= Hong Chen (engineer) =

Chinese engineer (born 1963)

Hong Chen (陈虹, born 1963) is a Chinese engineer specializing in control theory and its application to automotive control systems and automated driving. She is a distinguished professor of control science and engineering at Tongji University in Shanghai,, dean of the Tongji University College of Electronic and Information Engineering, and holder of the Porsche Chair at Tongji University.

==Education and career==
Chen was a student of process control at Zhejiang University, where she earned a bachelor's degree in 1983 and a master's degree in 1986. In 1986, she joined the faculty of Jilin University. She went to the University of Stuttgart in Germany for doctoral study in system dynamics and control engineering, beginning in 1993, and completed her Ph.D. there in 1997. Her dissertation, Stability and Robustness Considerations in Nonlinear Model Predictive Control, was supervised by Frank Allgöwer.
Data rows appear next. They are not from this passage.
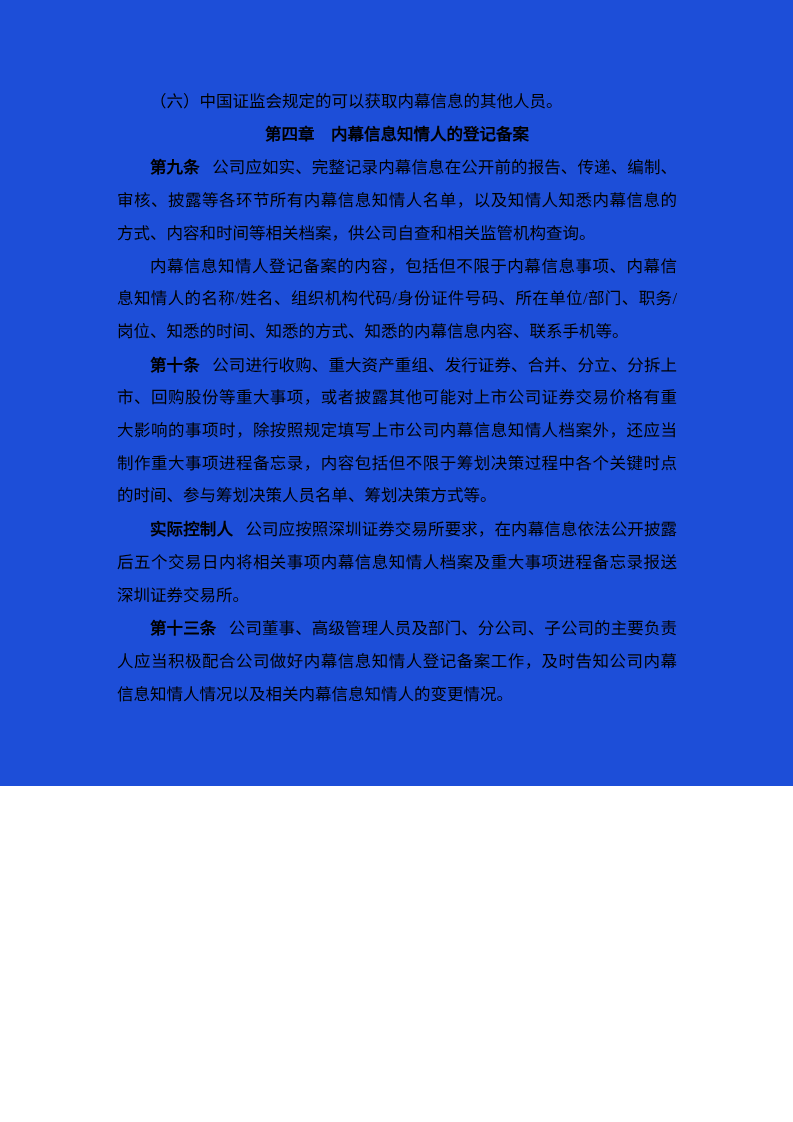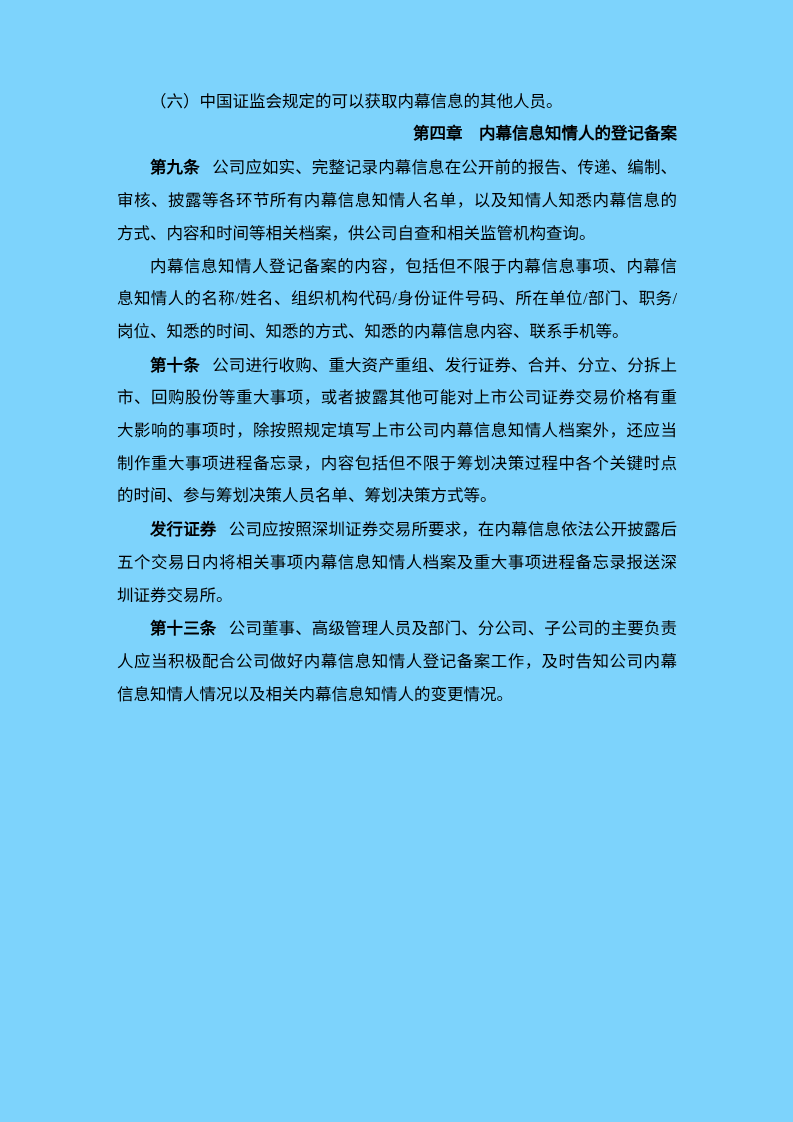"（六）中国证监会规定的可以获取内幕信息的其他人员。" .page { background: #7dd3fc -> #1d4ed8; height: 1122px -> 786px }
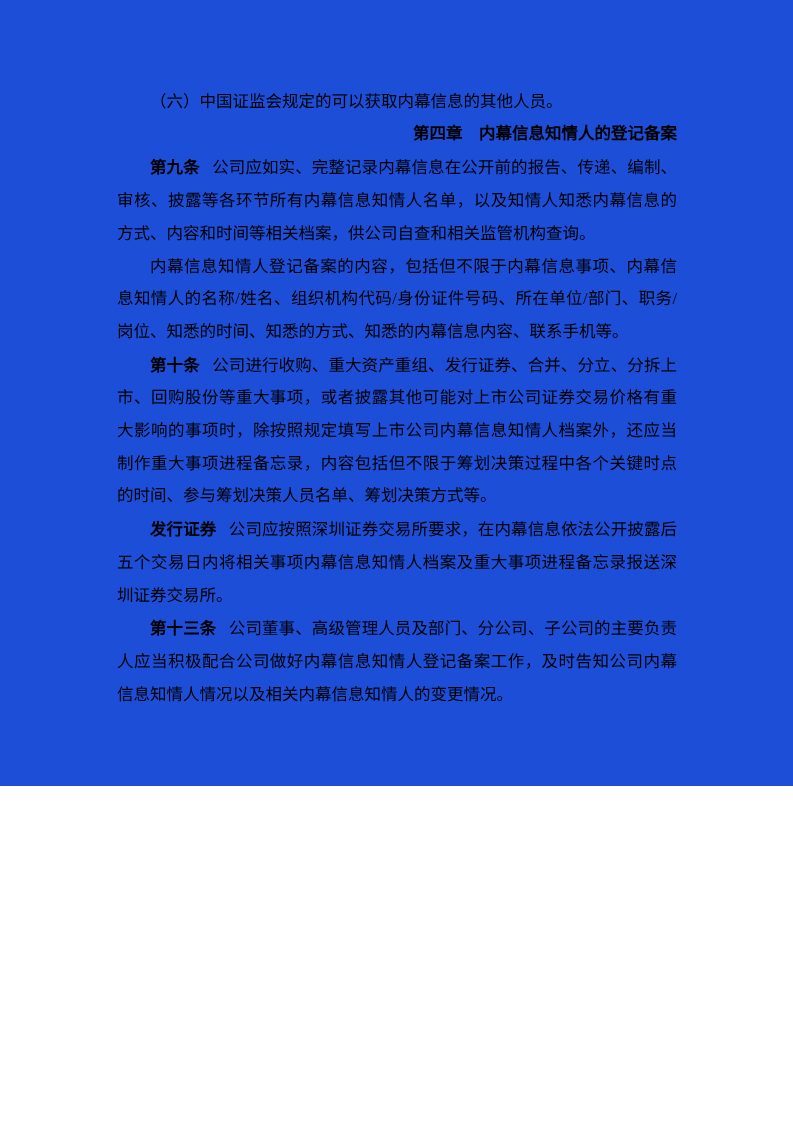"第四章 内幕信息知情人的登记备案" .chapter-heading { font-family: Liberation Mono, monospace -> Liberation Serif, serif; text-align: right -> center }
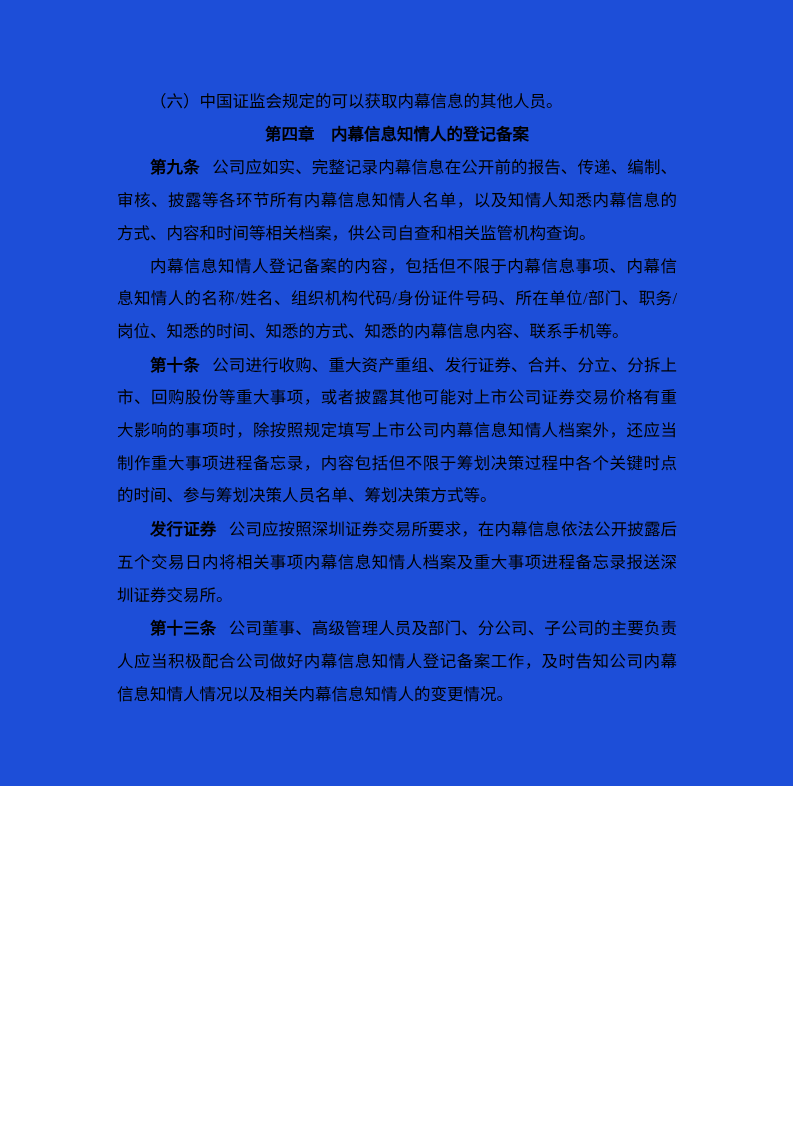"发行证券" b.article-label { text: 发行证券 -> 实际控制人 }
She returned to Jilin in 1999 as a professor, later becoming Tang Aoqing Professor and Director of the State Key Laboratory of Automotive Simulation and Control. In 2019 she moved to Tongji University as a distinguished professor; she was named as the dean of the College of Electronic and Information Engineering in 2020.

==Recognition==
Chen was elected as an IEEE Fellow, in the 2023 class of fellows, "for contributions to predictive control and applications in automotive systems".